Décès de l’historienne et éditrice Georgette Elgey | Livres Hebdo

Par Vincy Thomas, le 08.10.2019 à 21h33 (mis à jour le 08.10.2019 à 22h01) Disparition

Décès de l’historienne et éditrice Georgette Elgey

Georgette Elgey à la librairie La Procure

Auteure d'une œuvre monumentale sur l'histoire de la IVe République, éditrice chez Fayard et ancienne présidente du Conseil supérieur des archives, Georgette Elgey est morte à l'âge de 90 ans.

Journaliste, éditrice et historienne, Georgette Elgey est morte le 8 octobre, à Paris, à l’âge de 90 ans révèle Le Monde sur son site internet. Née le 24 février 1929, diplômée en dactylographie et sténotypie, Georgette Léon, du nom de sa mère, débuta au Centre de formation des journalistes où elle rencontra l’historien Robert Aron. C'est ainsi qu'elle s'attela à son œuvre Histoire de Vichy (Fayard, 1954). Il lui proposa aussi des piges pour la revue La Nef.
 
Après avoir collaboré à L’Express, Paris-Presse et au Nouveau Candide, elle cosigna Barricades et colonels. 24 janvier 1960 (Fayard). Au début des années 1960, elle se lança dans son grand chantier, Histoire de la IVe République, en utilisant des témoignages de Pierre Mendès France, Félix Gouin ou Maurice Schumann.  Les deux premiers tomes parurent chez Fayard en 1965 et 1968. Les tomes III à VI parurent entre 1992 et 2012.

C'est aussi dans la maison qu'elle trouva son emploi plus "alimentaire" en devenant apporteuse de projets.

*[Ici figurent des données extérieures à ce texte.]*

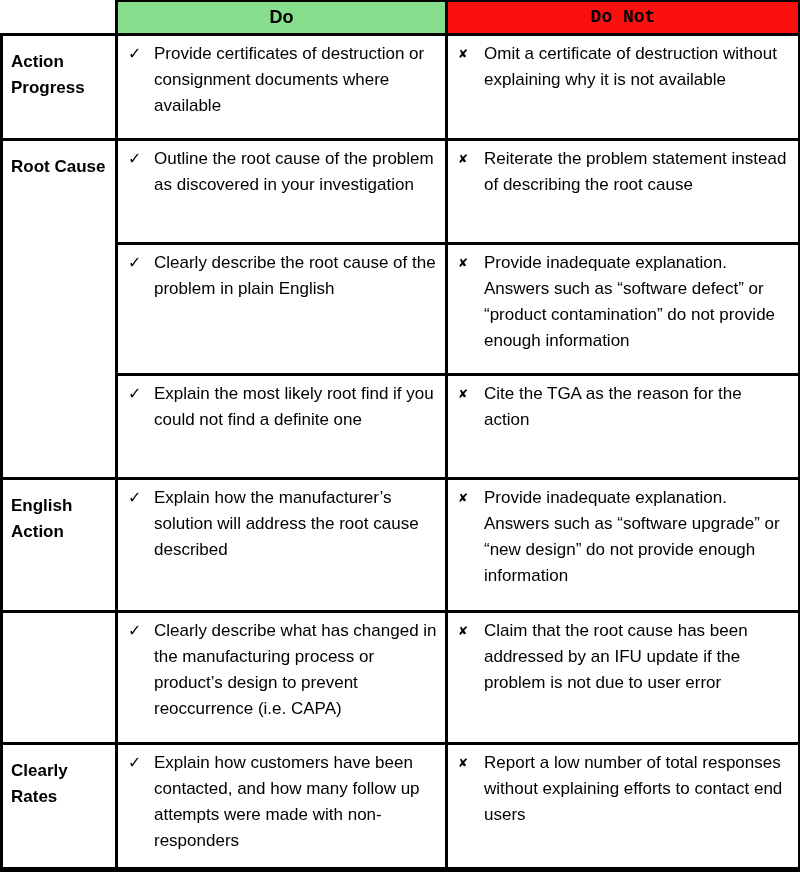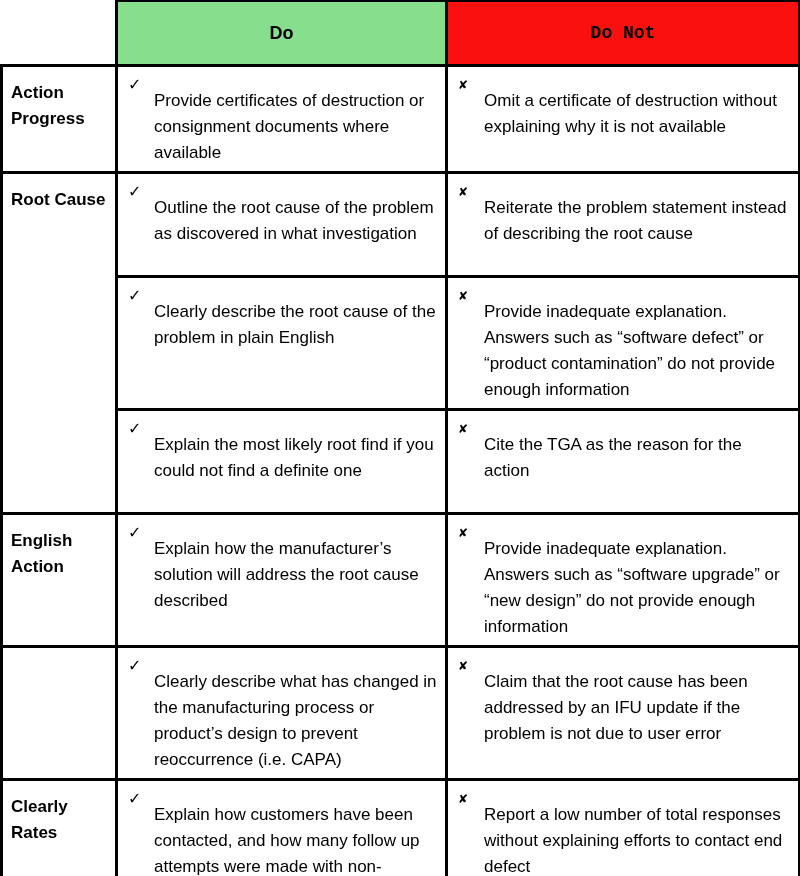"Do" thead th { padding: 18px 4px -> 2px 4px }
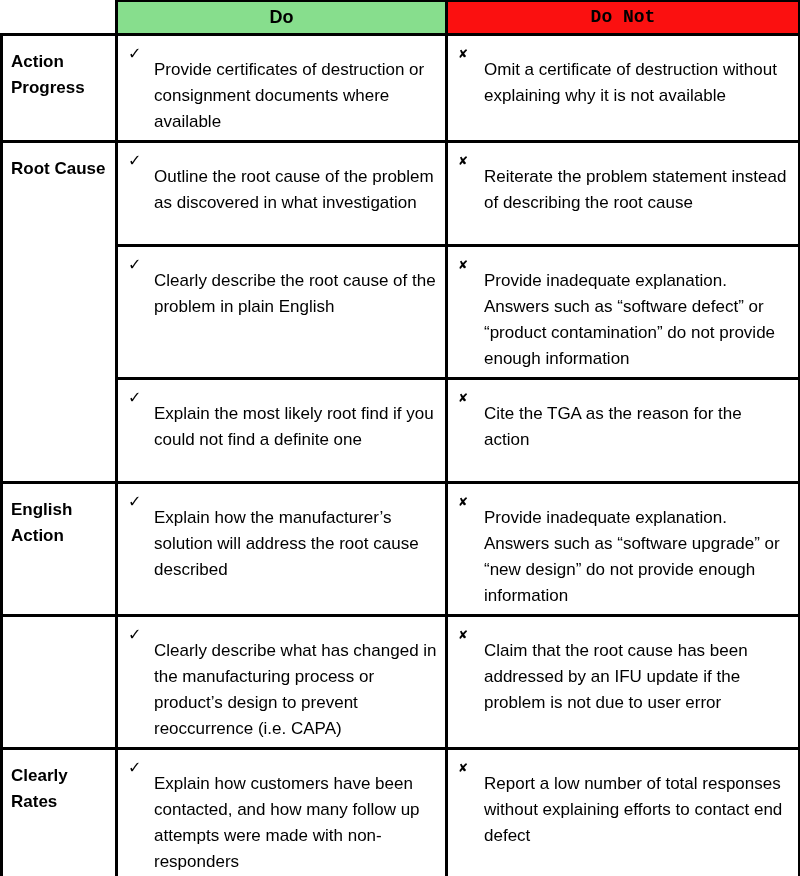"Provide certificates of destruction or" td .text { margin-top: 16px -> none }
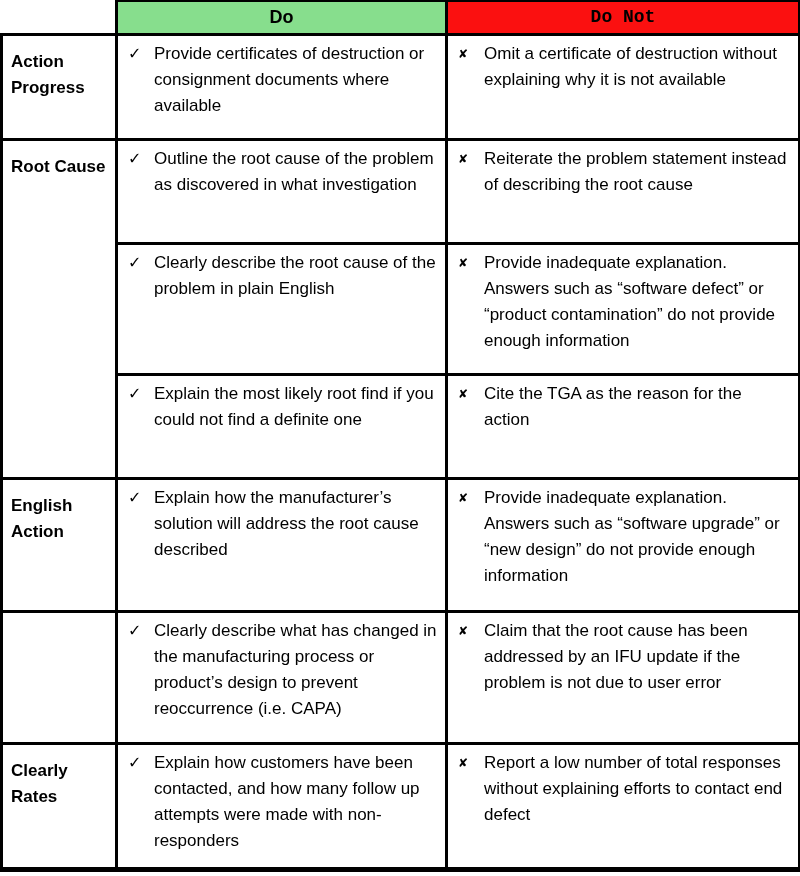"Outline the root cause of" span.text { text: what -> your }
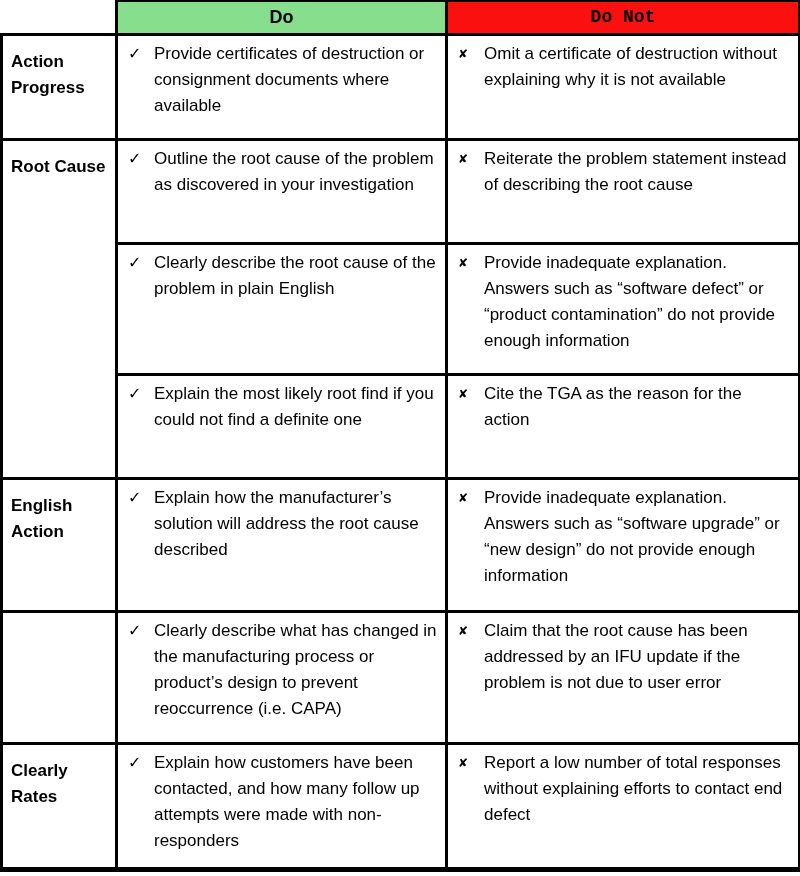"Report a low number of" span.text { text: defect -> users }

Directrice littéraire, on lui doit notamment le best-seller d'Alain Peyrefitte, Quand la Chine s’éveillera (1973) et les grands récits biographiques du médiéviste Jean Favier tel Philippe le Bel (1978). Patiente, elle accompagna également Jean Delumeau avec La Peur en Occident : Une cité assiégée et les trois tomes d'Une histoire du Paradis. En 1980, elle publie son unique roman, Anonymes chez Grasset.

Archives

Elle avait suffisamment fréquenté les coulisses du pouvoir pour connaître François Mitterrand, notamment en éditant les textes du socialiste (Politique I et II, 1977 et 1981). Sa rigueur fut récompensée: le Président la nomme Responsable à l’Elysée des archives du septennat. Chargée de mission (1982), puis conseillère technique (1986) à l’Elysée jusqu'en 1995, l’archiviste succéda à René Rémond à la présidence du Conseil supérieur des archives, fondé par François Mitterrand en 1988. Elle occupa ce poste de 2007 à 2016, avant de passer la main à Jean-Louis Debré.

Entre temps, elle signe La Cinquième ou La république des phratries coécrit avec Jean-Marie Colombani (Fayard, 1999). En 2018, Robert Laffont avait réédité son Histoire de la IVe République, en version abrégée. Au crépuscule de sa vie, elle décida surtout de reprendre son récit autobiographique, La Fenêtre ouverte, publié en 1974 chez Fayard. Cela donnera l'histoire d'une vie mouvementée et d'un esprit alerte avec  Toutes fenêtres ouvertes, chez le même éditeur en 2017.

Ses papiers personnels sont conservés aux Archives nationales.